El estadounidense está adoptando, en su “patio trasero geográfico”, la “política de la cabra en la habitación”. La estrategia es sencilla: se crea un problema artificial (una cabra en la habitación) para generar una situación absurda y, a partir de ahí, forzar el malestar y la presión para que las partes implicadas puedan negociar soluciones que, en circunstancias normales, ni siquiera se plantearían.

La verdad es que gravar los productos mexicanos y canadienses tendría un impacto destructivo no sólo en las economías de esos países, sino que causaría un daño catastrófico a la economía de Estados Unidos. En 2023, el déficit comercial de Estados Unidos con México y Canadá alcanzó los 200 mil millones de dólares, y 160 mil millones de dólares solo con México.

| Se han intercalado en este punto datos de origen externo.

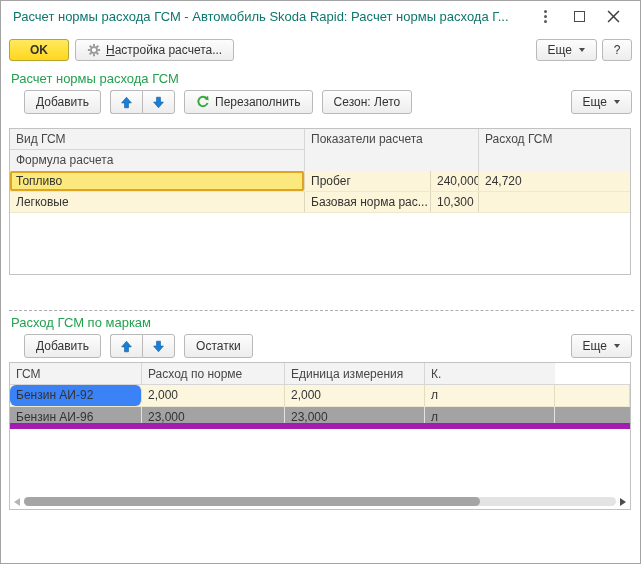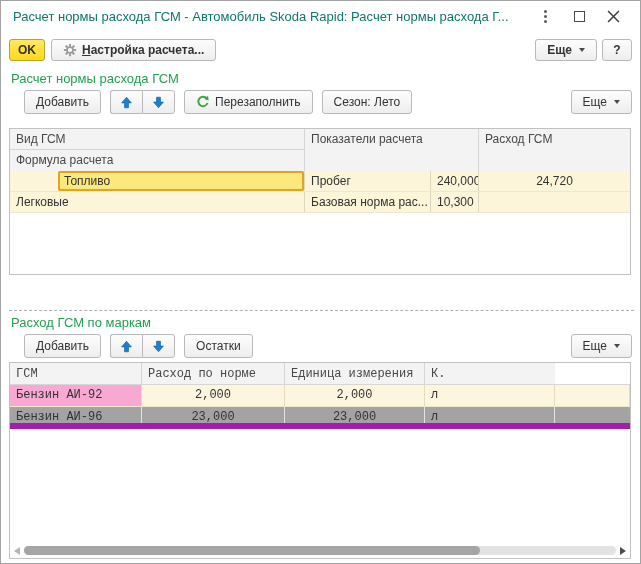"OK" .btn-ok { padding: 0 8px -> 0 20px }
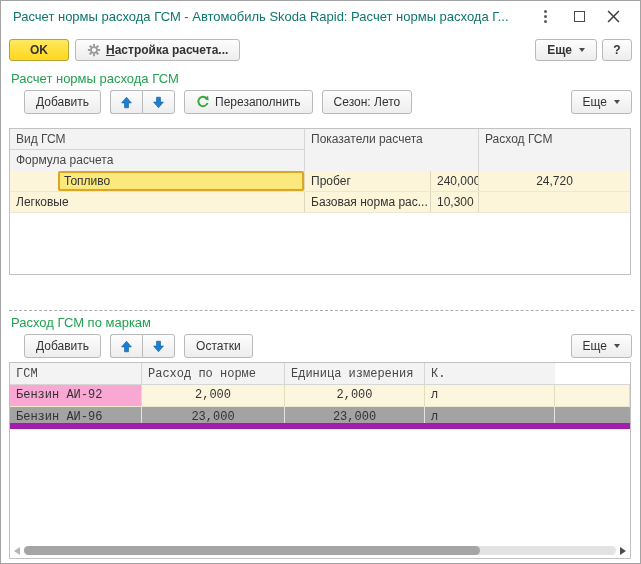"Настройка расчета..." .btn-sm { font-weight: bold -> none }
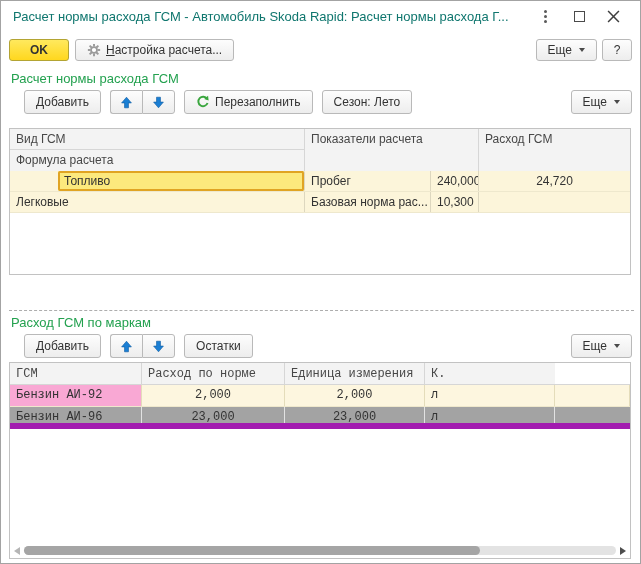"Топливо" .cell-focused { margin-left: 48px -> none }
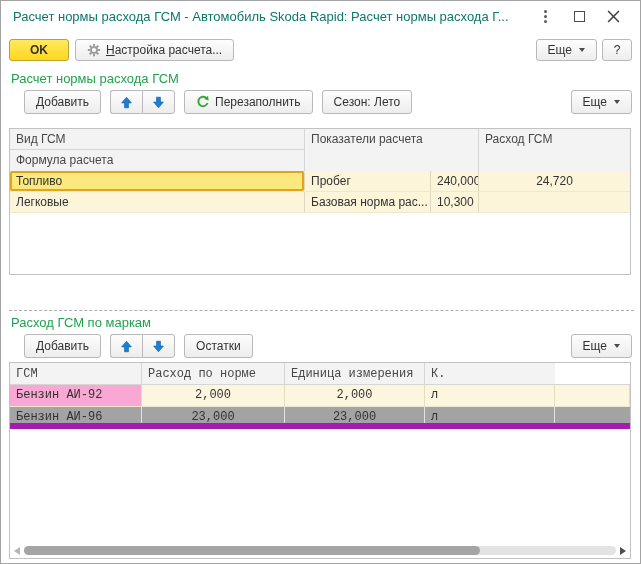"240,000" .cell.num { text-align: center -> left }
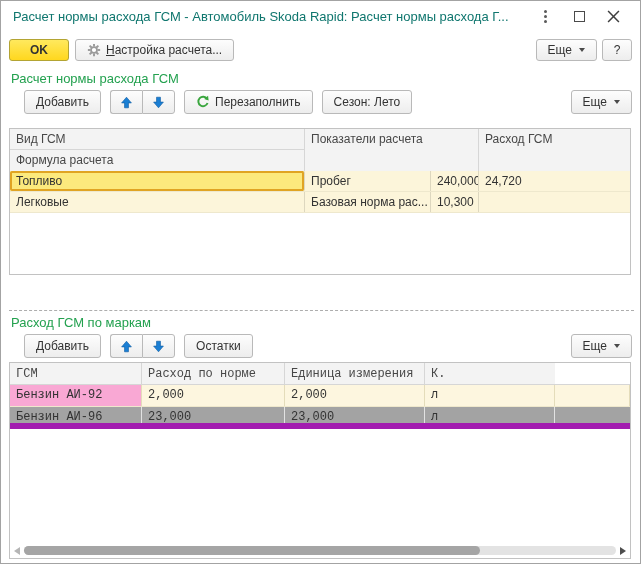"ГСМ" div.tbl { font-family: Liberation Mono, monospace -> none; height: 197px -> 148px }
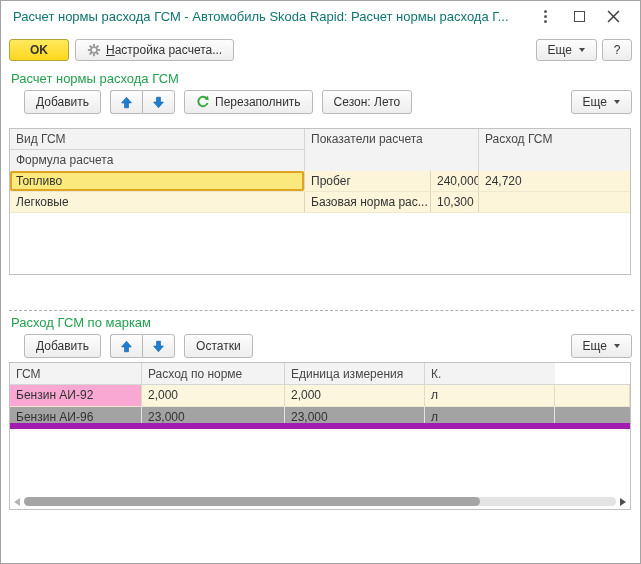"Бензин АИ-92" .t2-row.selected .cell-current { background: #f9a8d4 -> #3b82f6; border-radius: none -> 6px }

Según el Peterson Institute for International Economics, un centro de estudios especializado en el T-MEC, el arancel del 25% podría reducir el Producto Interno Bruto (PIB) estadounidense en alrededor de 200.000 millones de dólares en cuatro años. Un impuesto del 10% sobre los productos chinos podría reducir el PIB en 55.000 millones de dólares en el mismo período. El país aún podría enfrentar recesión, alta inflación y creciente desempleo.

De ahí lo de “la cabra en la habitación”. Al presionar a México y Canadá para que negocien, Trump busca beneficios políticos y geoestratégicos. El lunes 3, Trump y la presidenta de México, Claudia Sheinbaum, firmaron un acuerdo en el que el país latinoamericano se comprometió a fortalecer la lucha contra la “inmigración ilegal”, enviando 10 mil soldados a la frontera, y a intensificar las acciones contra la entrada de la droga fentanilo a Estados Unidos.

A cambio, Estados Unidos actuará para impedir que armas ilegales de alto calibre ingresen a México y congelará los aranceles durante un mes mientras los negociadores resuelven cuestiones de seguridad y comercio. Canadá ha firmado un acuerdo similar.

Trump, con su juego especulativo, tiene en sus manos una balanza comercial de 3.000 millones de dólares en importaciones. Esta es la cantidad de poder de negociación que pretende utilizar para presionar al mundo a fin de que defienda los intereses que el presidente pone en juego.